Nous avions déposé un préavis de grève -le premier dans l’histoire de l’entreprise- le 13 octobre pour des augmentations de salaires et contre divers dysfonctionnements ; dès le jeudi 13 au soir, les premiers salariés recevaient leur ordre de réquisition, les autres salariés le vendredi matin
, raconte cette adhérente FO, salariée du laboratoire, situé à Rennes.
FO à la manœuvre et en équipe
Au total, le préfet ordonne, à la demande de la direction, la réquisition de 55 salariés sur les 160 que compte le laboratoire. Cette réquisition intervenait au même moment que celle de salariés de raffineries, eux aussi en grève pour leurs salaires. Mais rien à voir avec la situation du laboratoire. Si la réquisition avait été possible, une vingtaine de salariés auraient suffi à assurer un fonctionnement minimal pour un samedi ; 55 personnes réquisitionnées, cela correspond au fonctionnement quasi-normal du laboratoire un week-end
, explique la militante. Autrement dit, l’ampleur de la réquisition aurait eu pour effet d’annuler les effets de la grève, qui est un droit.

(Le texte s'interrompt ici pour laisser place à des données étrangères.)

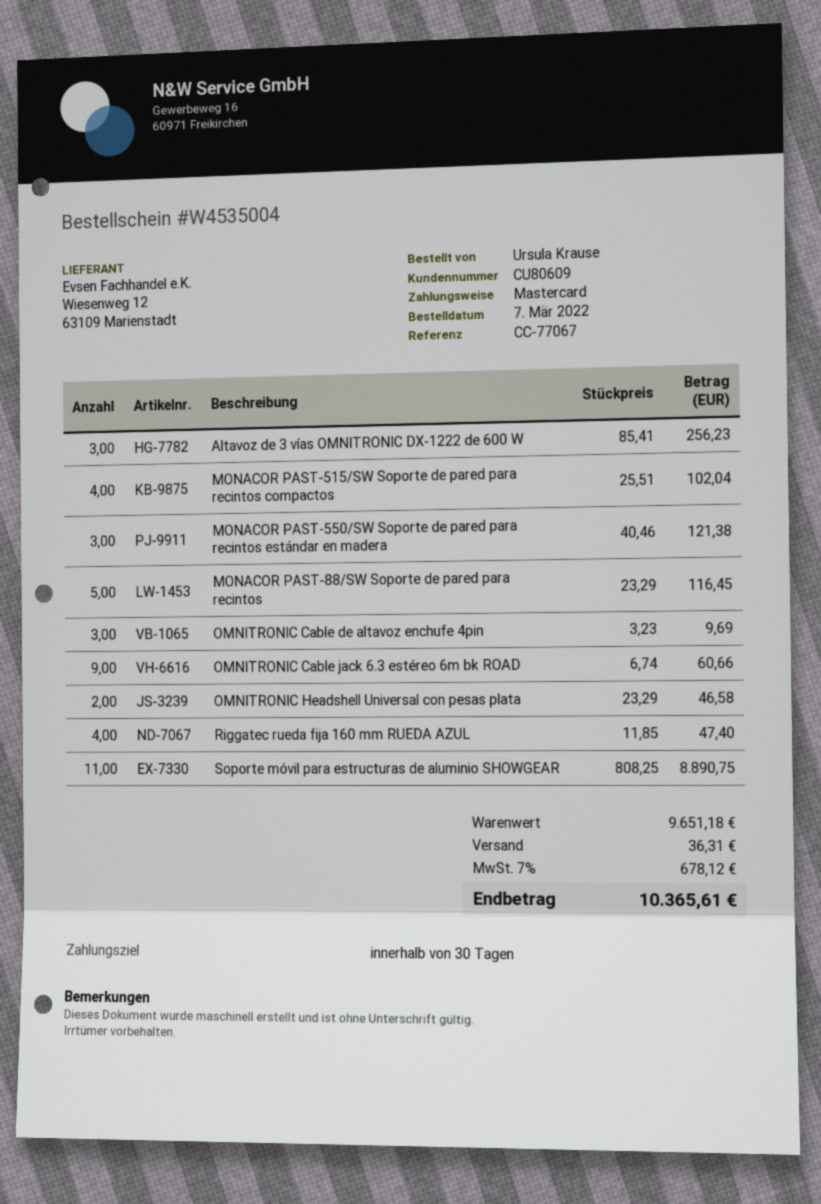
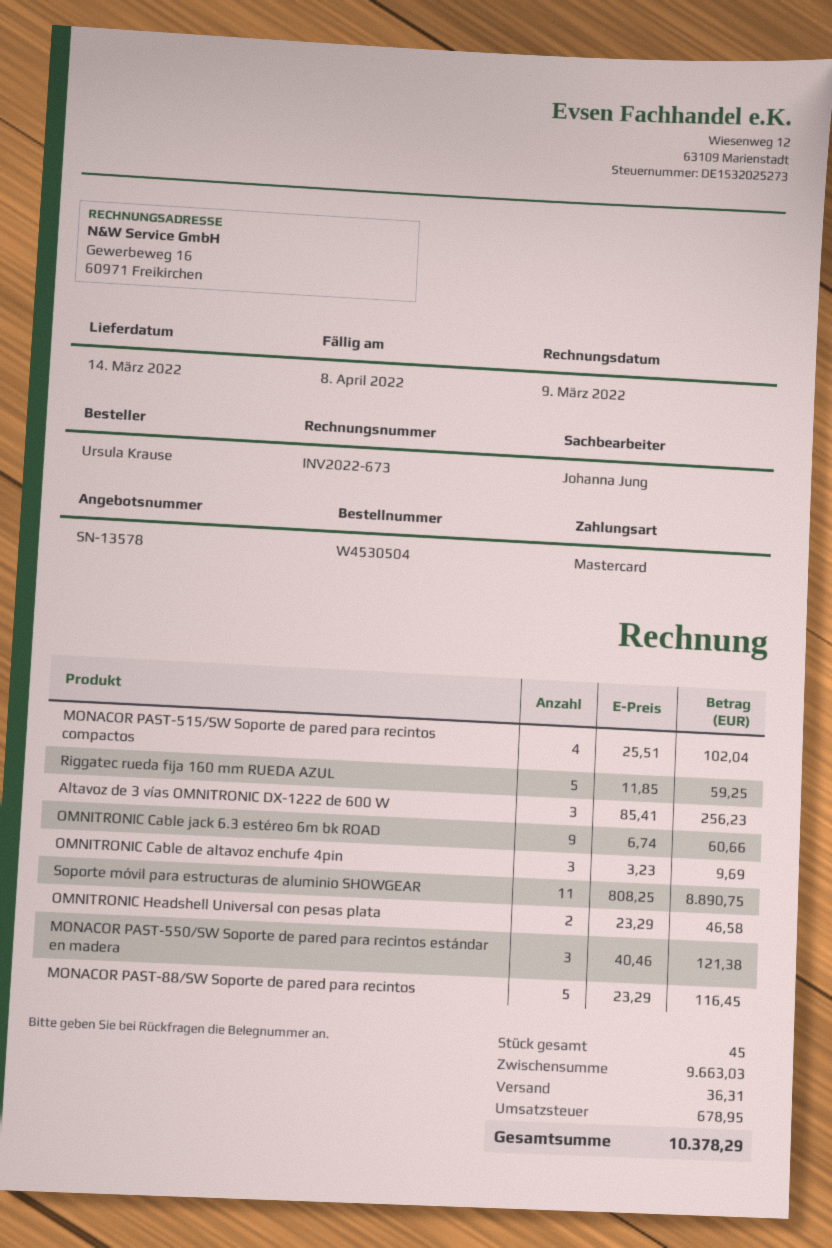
order number: W4535004 -> W4530504
Riggatec rueda fija 160 mm RUEDA AZUL: 4 x 11.85 = 47.40 -> 5 x 11.85 = 59.25
subtotal: 9651.18 -> 9663.03
tax: 678.12 -> 678.95
total: 10365.61 -> 10378.29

Afin de faire respecter ce droit, FO a donc attaqué l’arrêté préfectoral. Un travail d’équipe. La responsable FO pour les laboratoires d’Ille-et-Vilaine m’a expliqué que tout cela n’était pas normal et m’a indiqué la marche à suivre. J’ai fait le compte des salariés réquisitionnés, ce qui m’a aussi permis de constater que les listes avaient été préparées dès le 11 octobre alors que le préavis a été déposé le 13 ! Puis, j’ai transmis les documents à l’union départementale FO
, raconte la militante.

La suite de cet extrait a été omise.